UK police used AI “hallucination” to ban football fans

▼ Summary
– West Midlands Police admitted their controversial decision to ban Maccabi Tel Aviv fans from a UK football match was based on hallucinated information from Microsoft Copilot, after weeks of denial.
– The ban was recommended by police to a safety group, citing fears of violence in Birmingham partly due to heightened tensions from a recent synagogue terror attack in Manchester.
– Police specifically justified the ban by claiming Maccabi fans had been violent at a prior match in Amsterdam, including assaults and throwing people into a river.
– The decision sparked political controversy, with critics arguing it unfairly targeted Jewish fans despite Islamic terror being the more serious source of violence.
– The police narrative collapsed as their claims about the Amsterdam incident were inconsistent, vastly inflating the number of officers needed and the scale of fan violence.
The decision to bar Maccabi Tel Aviv supporters from a high-profile football match in Birmingham has ignited a prolonged controversy, centering on the revelation that police relied on demonstrably false information generated by an artificial intelligence tool. After weeks of denial, the chief constable of West Midlands Police conceded that the force used Microsoft Copilot during safety planning, which produced a fabricated account of fan violence that significantly influenced the ban.
In October 2025, Birmingham’s Safety Advisory Group convened to assess security for an upcoming Europa League match between Aston Villa and Maccabi Tel Aviv. The meeting occurred in a tense climate following a deadly terrorist attack on a Manchester synagogue earlier that month. West Midlands Police, a key member of the advisory group, strongly advocated for prohibiting away fans, arguing the fixture could incite serious disorder in the city.

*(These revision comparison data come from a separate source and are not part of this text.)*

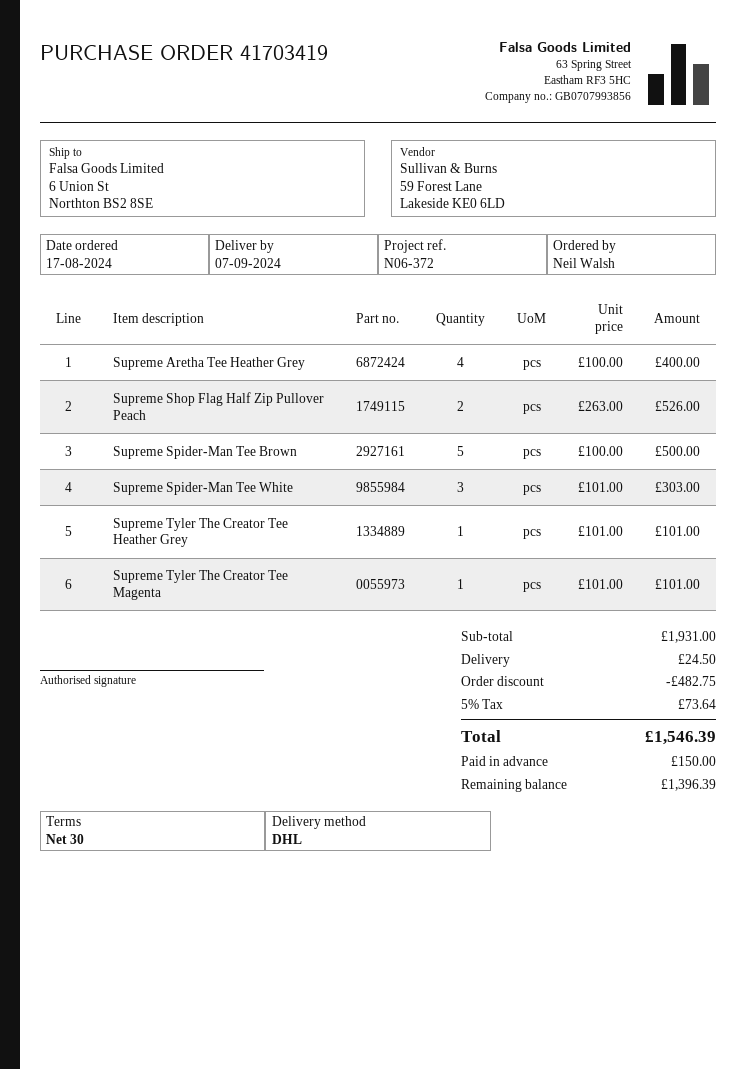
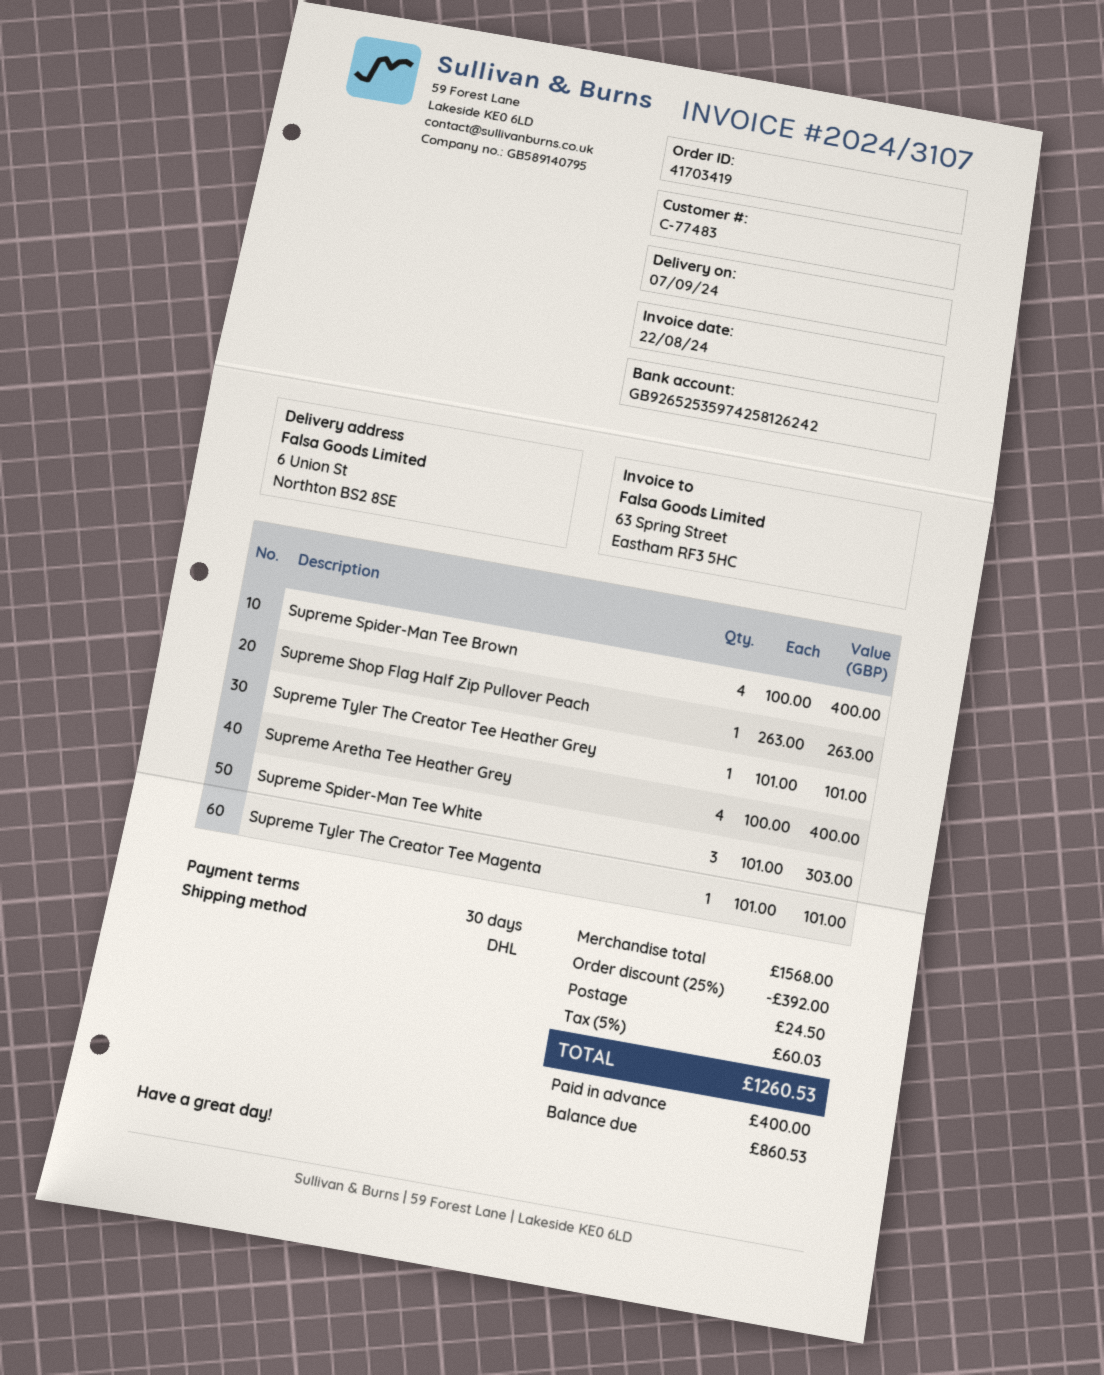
Supreme Shop Flag Half Zip Pullover Peach: 2 x 263.00 = 526.00 -> 1 x 263.00 = 263.00
Supreme Spider-Man Tee Brown: 5 x 100.00 = 500.00 -> 4 x 100.00 = 400.00
subtotal: 1931.00 -> 1568.00
discount: 482.75 -> 392.00
tax: 5% = 73.64 -> 5% = 60.03
total: 1546.39 -> 1260.53
deposit: 150.00 -> 400.00
balance: 1396.39 -> 860.53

To support their position, officers presented a detailed and alarming narrative. They claimed that during a recent match in Amsterdam, between 500 and 600 Maccabi Tel Aviv fans had targeted Muslim communities, committing serious assaults and even throwing members of the public into a canal. The police also stated that an extraordinary force of 5,000 officers was required to manage the ensuing unrest, revising an earlier estimate of 1,200. This testimony was pivotal in the group’s decision to recommend a ban.

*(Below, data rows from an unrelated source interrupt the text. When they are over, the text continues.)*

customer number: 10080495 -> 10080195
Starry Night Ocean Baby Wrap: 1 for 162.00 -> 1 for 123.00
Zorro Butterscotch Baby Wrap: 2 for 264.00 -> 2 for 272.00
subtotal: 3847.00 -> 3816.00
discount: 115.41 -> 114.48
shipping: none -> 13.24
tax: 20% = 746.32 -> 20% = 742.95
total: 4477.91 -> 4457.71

The move immediately sparked a fierce political and public backlash. Many Jewish groups and political commentators argued it constituted an unfair collective punishment, banning Jewish fans while the more immediate security threat stemmed from Islamist terrorism. The match proceeded on November 6 in an empty stadium, but the debate over the justification for the ban only intensified in the following months.

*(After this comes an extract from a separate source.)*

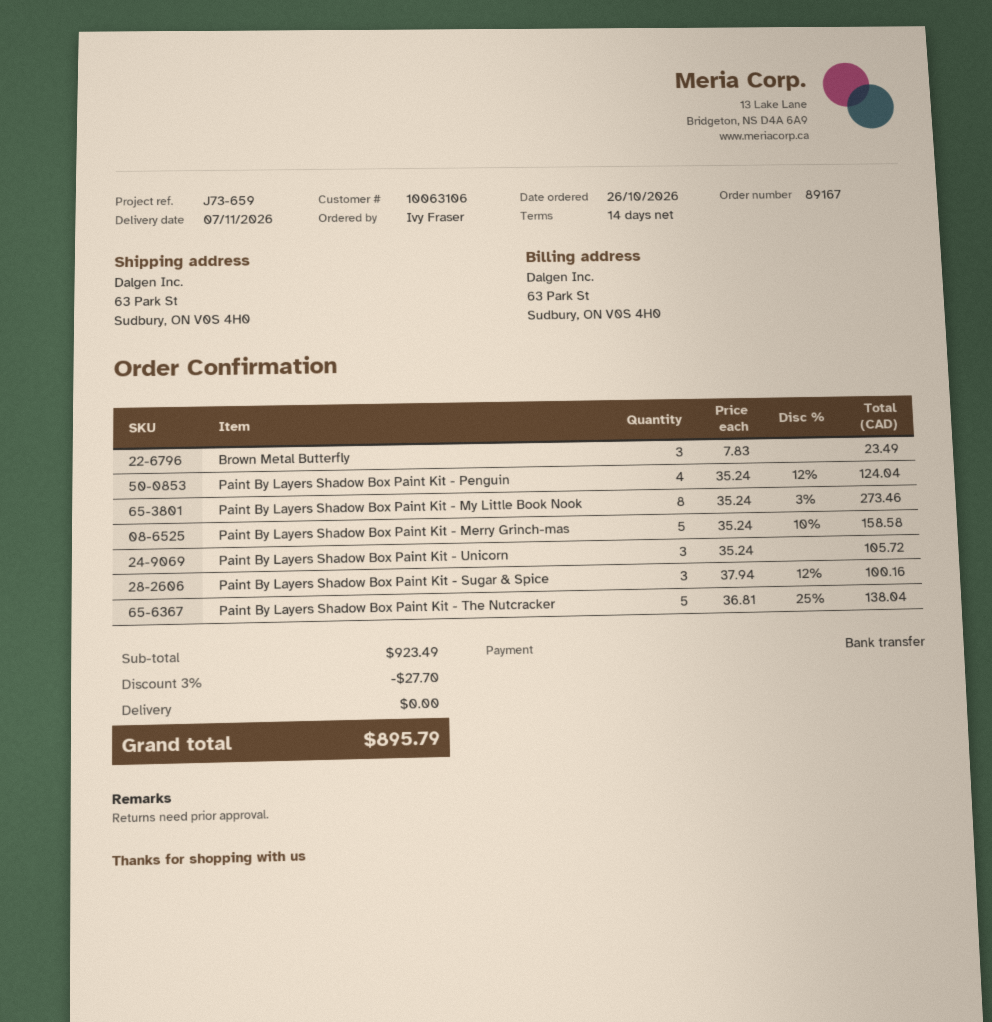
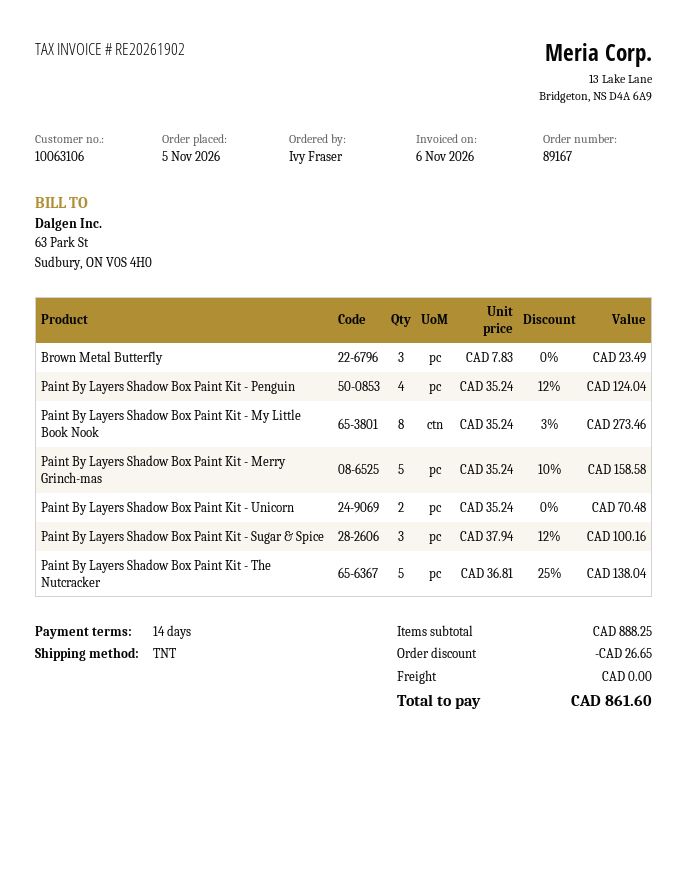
order date: 2026-10-26 -> 2026-11-05
Paint By Layers Shadow Box Paint Kit - Unicorn: 3 x 35.24 = 105.72 -> 2 x 35.24 = 70.48
subtotal: 923.49 -> 888.25
discount: 27.70 -> 26.65
total: 895.79 -> 861.60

The police case unraveled when journalists investigated the claims. A BBC report found no evidence to support the alleged incidents in Amsterdam. Dutch authorities confirmed there had been no major disorder involving Maccabi fans, no reports of people being thrown into water, and no deployment of 5,000 officers. The detailed account was a complete fabrication. Faced with this evidence, the police admitted they had used an AI chatbot to research historical fan behavior. The tool had “hallucinated” the entire scenario, generating convincing but entirely fictitious details that were then presented as fact in a critical safety assessment.
This incident raises profound questions about the unverified use of AI in sensitive law enforcement and public safety decisions. It demonstrates how easily algorithmic errors can be integrated into official processes, leading to real-world consequences that affect civil liberties and public trust. The episode serves as a stark warning for institutions to implement rigorous verification protocols when utilizing emerging technologies, ensuring human oversight remains the final arbiter of truth.